Social Investments Reward Social and Economic Dividends
- The Denver SIB Initiative demonstrated that the "pay for success" model can work as a strategy to scale supportive housing as a solution to chronic homelessness. The upfront investment was one of the most significant influxes of service funding for supportive housing ever made in Colorado.
- The project was so successful as it progressed the City of Denver expanded it by 75 slots in 2018 through a direct performance-based contract with Colorado Coalition for the Homeless without upfront capital from investors and has agreed to fund ongoing services for all participants in the Denver SIB Initiative.
- This commitment of services funding was critical to leveraging the housing resources needed in the project and ensuring stability for tenants. The SIB provides an impressive local template to understand the financial investment and service model required to reach the expected results.
The Denver SIB Initiative is also a powerful illustration of the positive outcomes that result when a group of committed stakeholders comes together around a shared definition of success. For five years, the project stakeholders: investors, services providers, evaluator, City of Denver, CSH, and ECP, met to review performance and solve problems in real time.
Over the project duration, each governance committee meeting began with a story of how a participant's life improved after the supportive housing intervention. This project's opportunity to offer supportive housing to people was always at the center of this work. As with most supportive housing projects, there were bumps in the road.

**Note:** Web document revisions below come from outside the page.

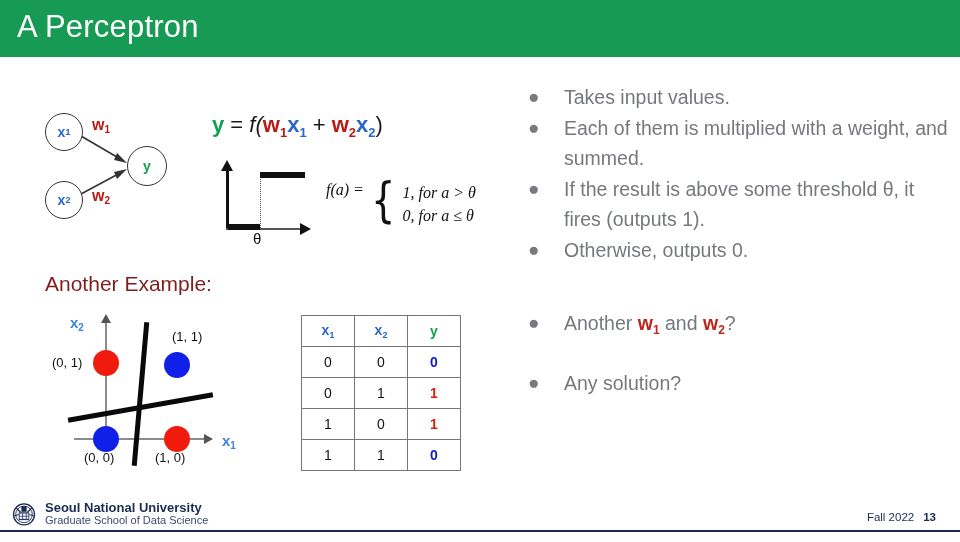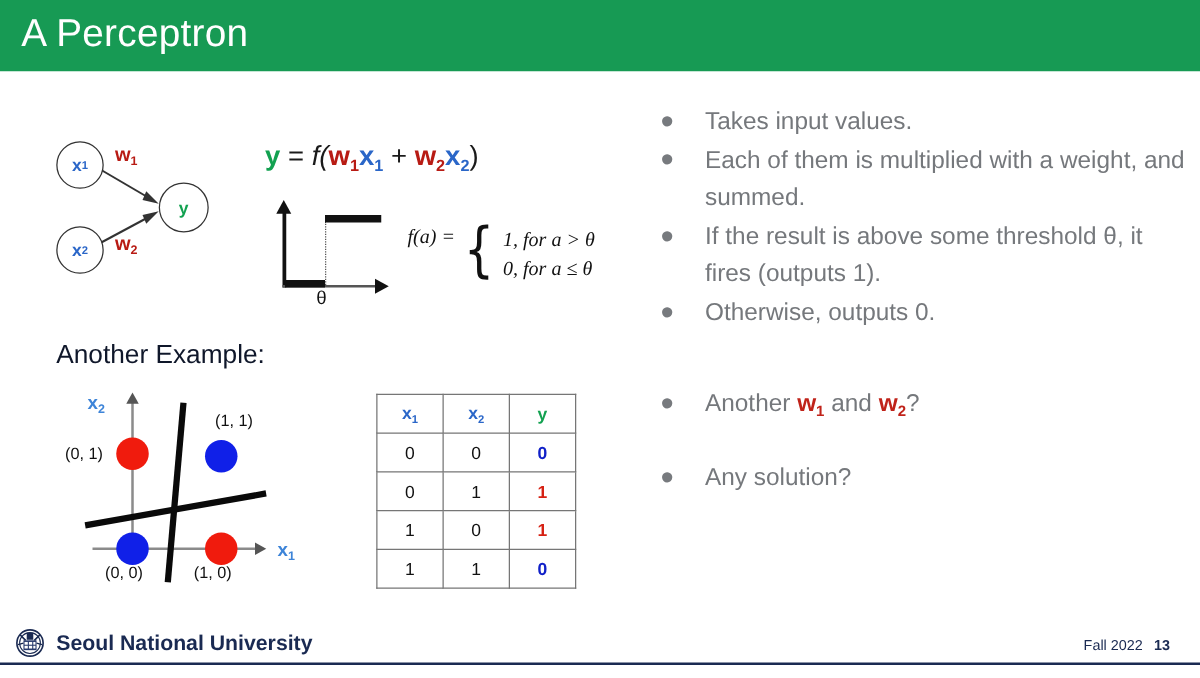--- a/index.html
+++ b/index.html
@@ -155,7 +155,7 @@
     position: absolute;
     left: 45px; top: 272px;
     font-size: 21px;
-    color: #0f172a;
+    color: #7f1d1d;
     white-space: nowrap;
   }
 

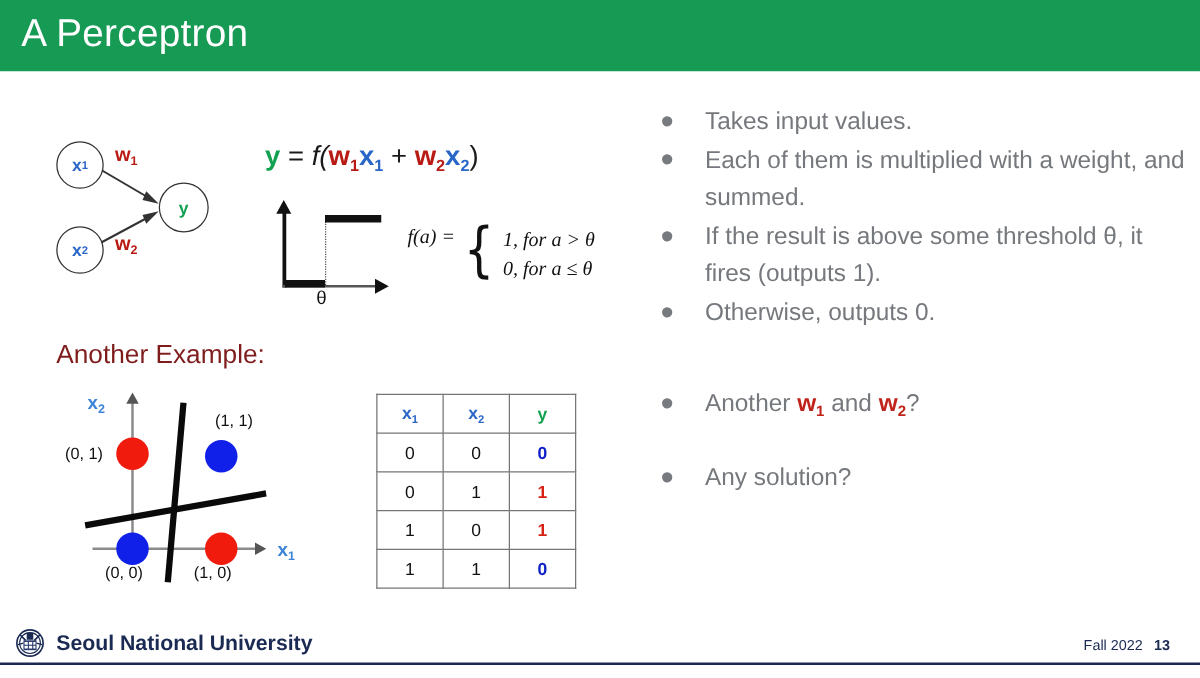--- a/index.html
+++ b/index.html
@@ -307,7 +307,7 @@
     flex: 0 0 auto;
   }
   #footer-univ-name {
-    font-size: 17px;
+    font-size: 13px;
     font-weight: bold;
     color: #1a2a52;
     line-height: 13px;

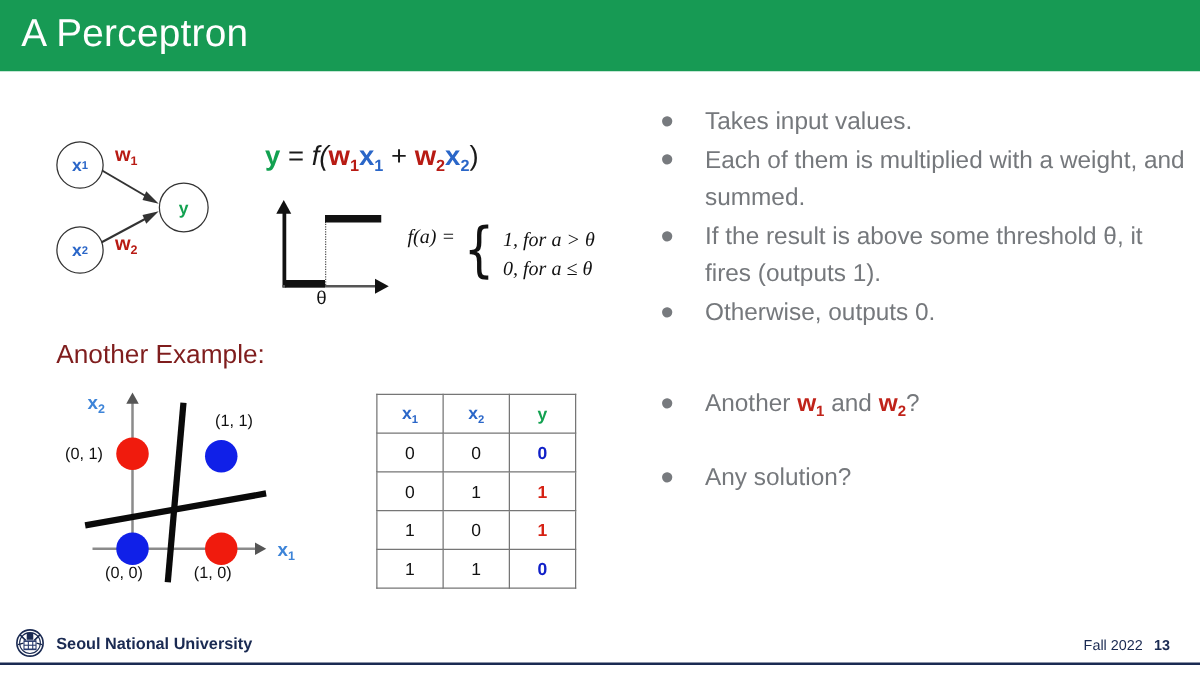--- a/index.html
+++ b/index.html
@@ -496,6 +496,7 @@
   </svg>
   <div>
     <div id="footer-univ-name">Seoul National University</div>
+    <div id="footer-school-name">Graduate School of Data Science</div>
   </div>
 </div>
 <div id="footer-right">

The difference here is that this project's unique structure provided the information and quality improvement structure needed to address the hurdles. As the project manager, CSH had the privilege to witness all the stakeholders' collaboration, passion, and dedication.
Our vantage point on this project has left us more convinced than ever that communities and our nation can commit to ending the cycles of justice involvement and homelessness for thousands of Americans. We know that providing affordable housing with flexible person-centered supportive services makes the difference. Supportive housing is the solution.